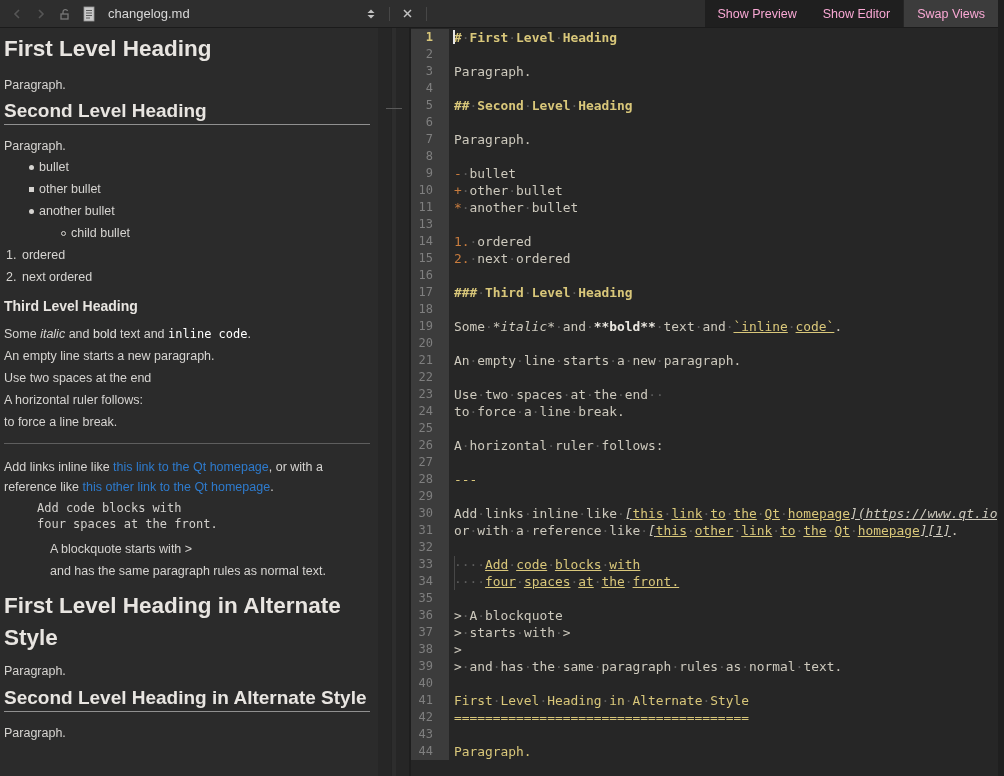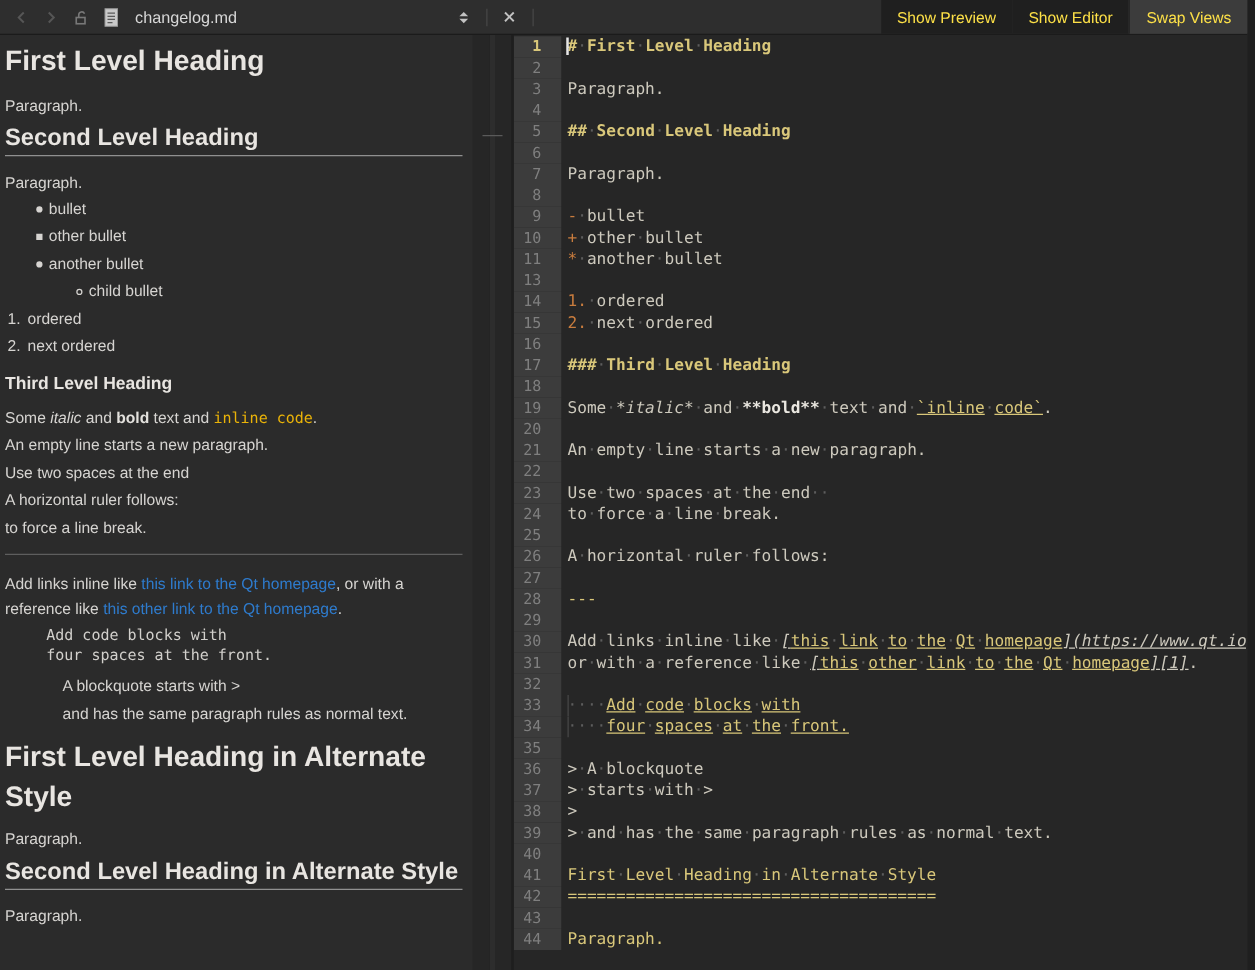--- a/index.html
+++ b/index.html
@@ -14,21 +14,21 @@
 
   
   .topbar{height:28px;flex:0 0 28px;background:var(--topbar-bg);border-bottom:1px solid #1b1b1b;
           display:flex;align-items:stretch;justify-content:space-between;}
   .tb-left{display:flex;align-items:center;padding-left:8px;gap:6px;}
   .tb-icon{display:inline-flex;align-items:center;justify-content:center;width:18px;height:18px;}
   .tb-filename{color:#d8d8d8;font-size:13px;margin:0 6px 0 4px;}
   .tb-sep{width:1px;height:14px;background:#474747;margin:0 3px;}
   .tb-right{display:flex;align-items:stretch;}
   .tb-btn{border:none;cursor:pointer;font-family:"Liberation Sans",sans-serif;
-          font-size:12.5px;color:#fde047;padding:0 13px;background:transparent;}
+          font-size:12.5px;color:#f9a8d4;padding:0 13px;background:transparent;}
   .tb-btn.pressed{background:#1f1f1f;}
   .tb-btn.normal{background:#3c3c3c;border-left:1px solid #262626;}
 
   
   .main{flex:1;display:flex;min-height:0;gap:13px;}
   .splitter{flex:0 0 5px;background:#2d2d2d;border-left:1px solid #242424;position:relative;cursor:col-resize;}
   .splitter .handle{position:absolute;top:80px;left:-6px;width:16px;height:1px;background:#5a5a5a;}
 
   
   .preview{flex:0 0 378px;background:var(--preview-bg);color:var(--pv-text);overflow:hidden;
@@ -47,22 +47,22 @@
   .pv-ul .pv-ul{padding-left:32px;margin-top:9px;}
   .bullet-marker{display:inline-block;width:5px;height:5px;margin-right:5px;vertical-align:1px;background:#d6d4d1;}
   .bullet-marker.disc{border-radius:50%;}
   .bullet-marker.square{border-radius:0;}
   .bullet-marker.circle{background:transparent;border:1px solid #d6d4d1;border-radius:50%;}
   .pv-ol{margin-top:9px;padding-left:2px;list-style:none;}
   .pv-ol li{display:flex;line-height:13px;}
   .pv-ol li + li{margin-top:9px;}
   .pv-ol .num{width:16px;flex:0 0 16px;}
   .pv-em{font-style:italic;}
-  .pv-strong{font-weight:700;color:#e3e1dd;}
-  .pv-code{font-family:"DejaVu Sans Mono",monospace;font-size:12px;color:#eab308;}
+  .pv-strong{font-weight:400;color:#e3e1dd;}
+  .pv-code{font-family:"DejaVu Sans Mono",monospace;font-size:12px;color:#ffffff;}
   .pv-hr{border:none;border-top:1px solid #5e5e5e;margin-top:14px;}
   .pv-links{margin-top:13px;line-height:20px;}
   .pv-link{color:var(--link-blue);cursor:pointer;}
   .pv-pre{margin:3px 0 0 33px;font-family:"DejaVu Sans Mono",monospace;font-size:12px;
           line-height:16px;color:#d2d0cc;white-space:pre;}
   .pv-bq{margin:10px 0 0 46px;}
   .pv-bq p{line-height:14px;}
   .pv-bq p + p{margin-top:8px;}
——————
Wherever the string "stretch" occurs in the data, copy the line that holds it.

### Written answer
           display:flex;align-items:stretch;justify-content:space-between;}
   .tb-right{display:flex;align-items:stretch;}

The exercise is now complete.